Vu les implications potentielles des relations observées pour la santé publique, nous avons tenté d'évaluer les impacts relatifs et absolus de l'eau potable du Grand Vancouver sur la santé gastro-intestinale de la population. Pour obtenir des estimations prudentes (sous-estimation), nous avons posé que les eaux dont la turbidité était égale ou inférieure à 1 unité de turbidité néphélométrique (uTN) ne pouvaient provoquer d'épisodes gastro-intestinaux. La comparaison des impacts relatifs estimatifs sur la santé des eaux provenant des trois sources d'approvisionnent pour toute la période d'étude a montré que les variations observées dans la qualité de l'eau potable du DRGV expliquaient 2,1 %, 0,8 % et 0,9 % des consultations médicales liées à une gastro-entérite, et 1,3 %, 0,2 % et 0,3 % des hospitalisations liées à la gastro-entérite chez les sujets consommant l'eau provenant respectivement des rivières Capilano, Seymour et Coquitlam. En extrapolant à partir de ces chiffres sur une période de six ans, il est apparu que les variations dans la qualité de l'eau potable du DRGV expliquaient environ 17 500 consultations médicales (1,6 % de toutes les consultations médicales liées à la gastro-entérite), 85 cas d'hospitalisation (0,6 % de toutes les admissions liées à la gastro-entérite) et 138 consultations à l'urgence de l'hôpital pour enfants (1,6 % de toutes les visites à l'urgence de l'hôpital). Compte tenu des limitations inhérentes tant aux sources de données qu'aux méthodes d'analyse disponibles, les estimations présentées ci-dessus doivent toutefois être interprétées avec prudence. Les estimations justes de l'impact sur la santé pourraient en effet être beaucoup faibles ou élevées que celles qui ont été calculées. Nous nous efforçons toujours de mieux évaluer la variabilité et de raffiner ces estimations.
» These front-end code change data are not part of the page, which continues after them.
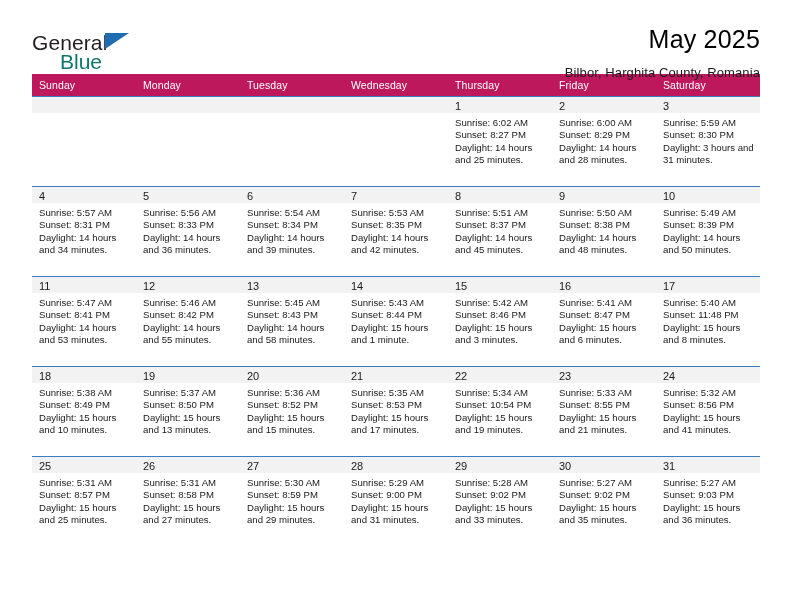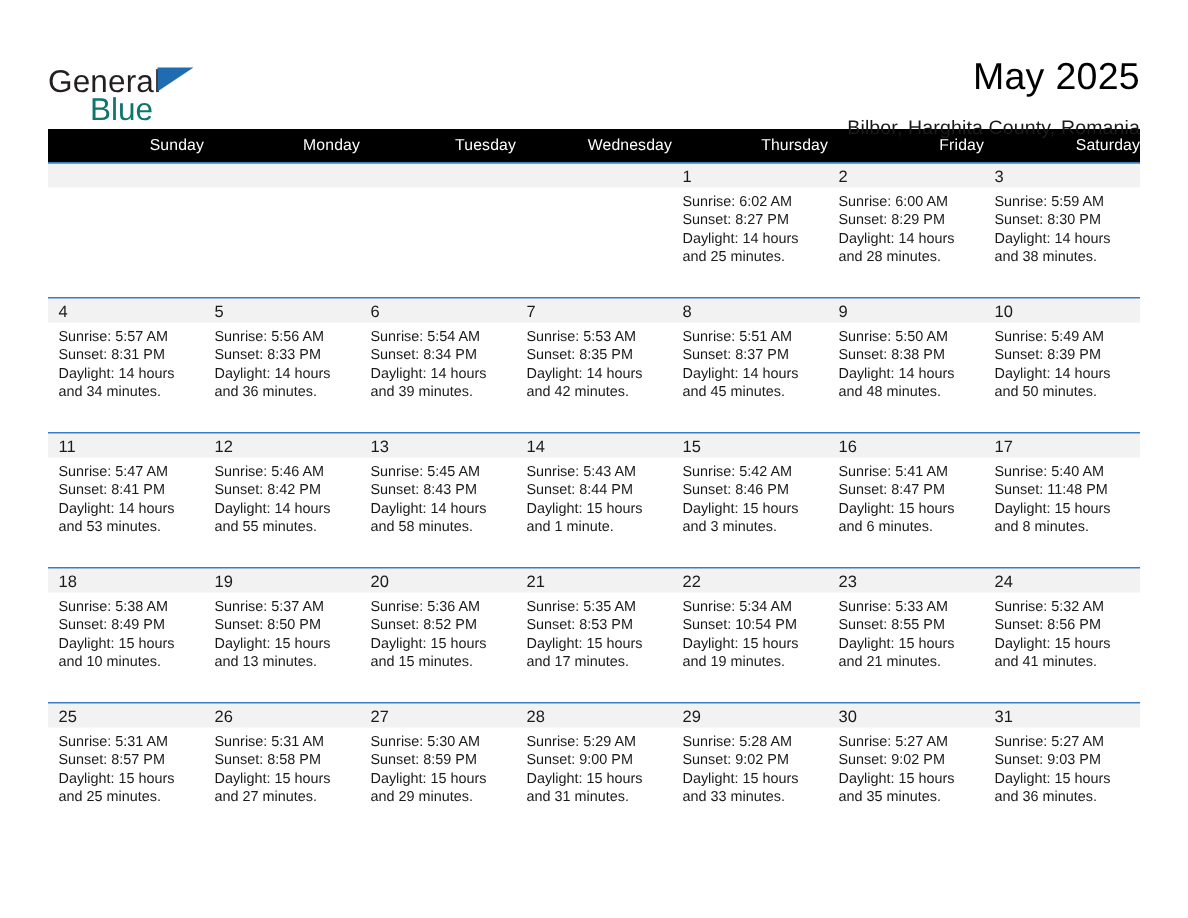--- a/index.html
+++ b/index.html
@@ -19,7 +19,7 @@
     width: 792px;
     height: 460px;
     box-sizing: border-box;
-    padding: 12px 32px;
+    padding: 0 32px;
   }
 
   

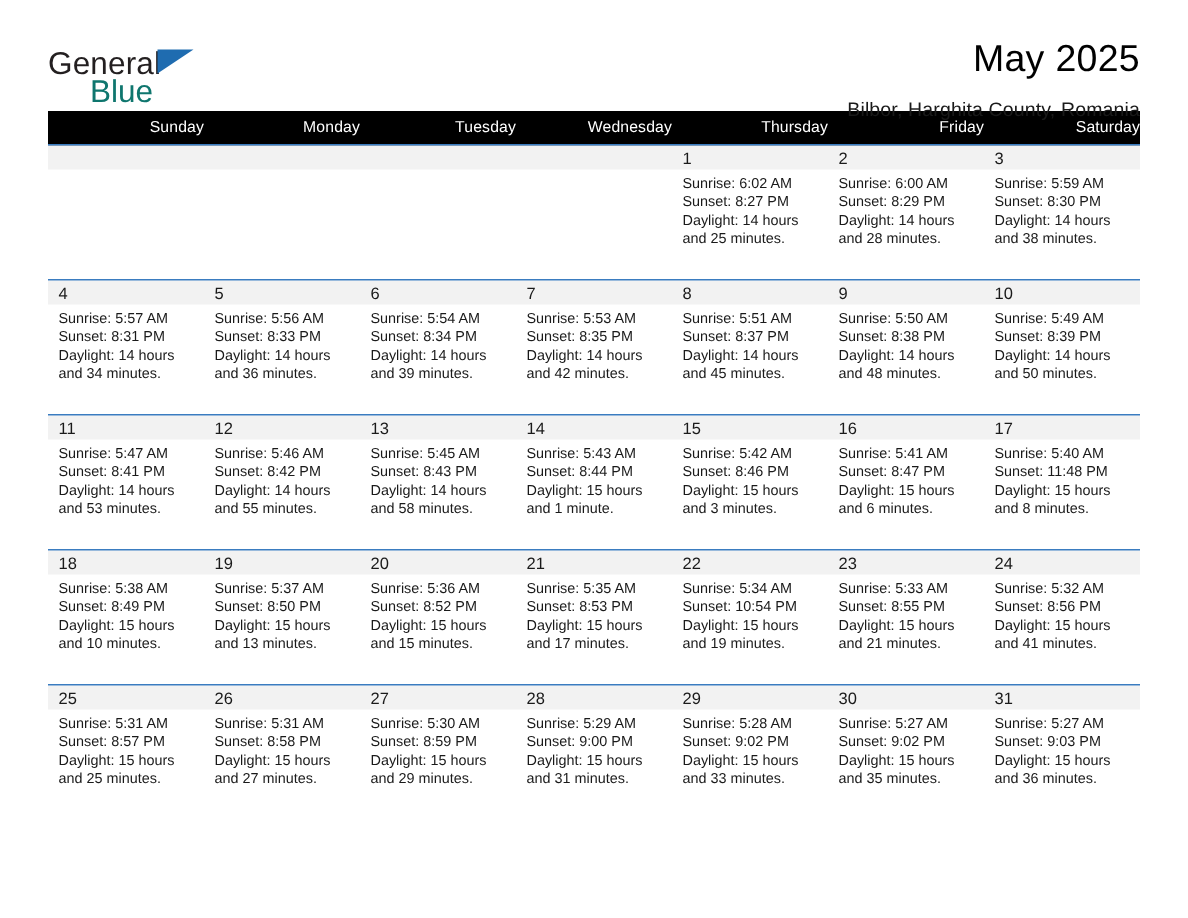--- a/index.html
+++ b/index.html
@@ -89,11 +89,11 @@
     table-layout: fixed;
   }
   .calendar th {
-    background: #000000;
+    background: #be185d;
     color: #ffffff;
     font-size: 10.5px;
     font-weight: normal;
-    text-align: right;
+    text-align: left;
     padding: 5px 0 5px 7px;
     height: 11px;
     letter-spacing: 0.1px;

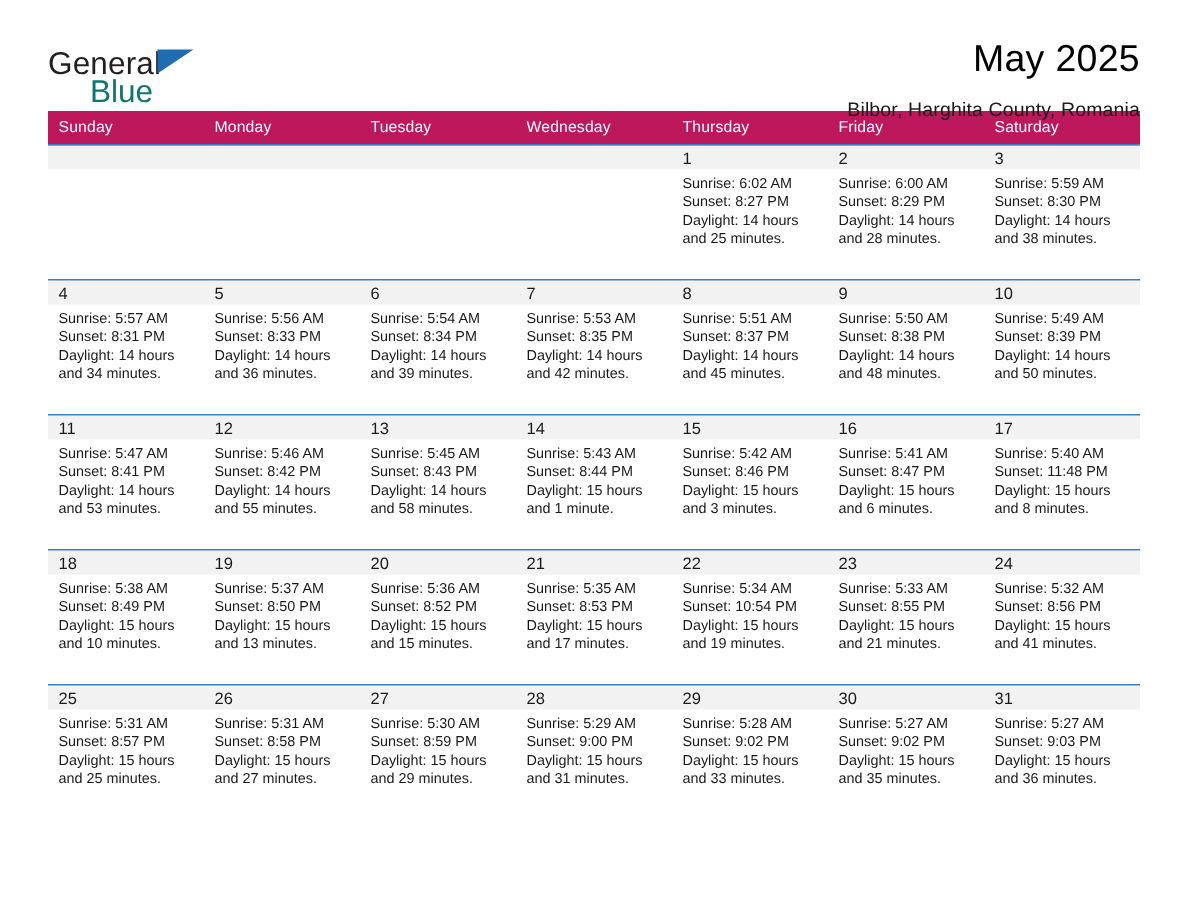--- a/index.html
+++ b/index.html
@@ -207,7 +207,7 @@
             <div class="cell-body">
               <div>Sunrise: 5:59 AM</div>
               <div>Sunset: 8:30 PM</div>
-              <div>Daylight: 14 hours and 38 minutes.</div>
+              <div>Daylight: 3 hours and 31 minutes.</div>
             </div>
           </td>
         </tr>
Les résultats de cette étude concordent avec ceux de plusieurs études épidémiologiques et microbiologiques effectuées en Amérique du Nord et viennent renforcer certaines croyances des autorités de santé publique et de gestion des approvisionnements en eau, soit : 1) que des niveaux significatifs d'épisodes gastro-intestinaux endémiques (au jour le jour) pourraient être dus à l'eau, 2) que la protection des bassins hydrographiques alliée à la chloration de l'eau pourrait ne pas suffire à assurer une protection suffisante contre la transmission hydrique des pathogènes entériques, et 3) que la turbidité semble être un indicateur valable de la qualité de l'eau. Bien que d'autres recherches doivent être faites pour estimer avec plus de précision les impacts sanitaires associés à l'eau potable du Grand Vancouver, valider les associations observées et clarifier le rôle de chacun des pathogènes d'origine hydrique, cette étude apporte des preuves à l'appui de l'hypothèse selon laquelle, durant la période étudiée, les pathogènes entériques d'origine hydrique présents dans chacune des trois sources d'approvisionnement en eau potable du Grand Vancouver avaient contribué à la gastro-entérite endémique chez les résidents de la région.



b En juillet 2000, une nouvelle usine de désinfection primaire par l'ozone a commencé à traiter les eaux provenant de la rivière Coquitlam.